#### Assignment
Whenever a line in the data holds the string "tänavavalgusti", pull that line out.

[Version difference data]
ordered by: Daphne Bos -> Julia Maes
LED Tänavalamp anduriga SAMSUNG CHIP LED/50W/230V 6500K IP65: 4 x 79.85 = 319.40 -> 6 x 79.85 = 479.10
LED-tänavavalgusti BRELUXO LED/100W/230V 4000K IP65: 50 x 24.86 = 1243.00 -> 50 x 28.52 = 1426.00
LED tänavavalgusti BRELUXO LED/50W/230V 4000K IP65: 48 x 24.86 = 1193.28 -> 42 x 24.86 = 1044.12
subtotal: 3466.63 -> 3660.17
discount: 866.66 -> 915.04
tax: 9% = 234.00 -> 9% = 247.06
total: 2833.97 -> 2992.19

#### Response
LED-tänavavalgusti BRELUXO LED/100W/230V 4000K IP65: 50 x 24.86 = 1243.00 -> 50 x 28.52 = 1426.00
LED tänavavalgusti BRELUXO LED/50W/230V 4000K IP65: 48 x 24.86 = 1193.28 -> 42 x 24.86 = 1044.12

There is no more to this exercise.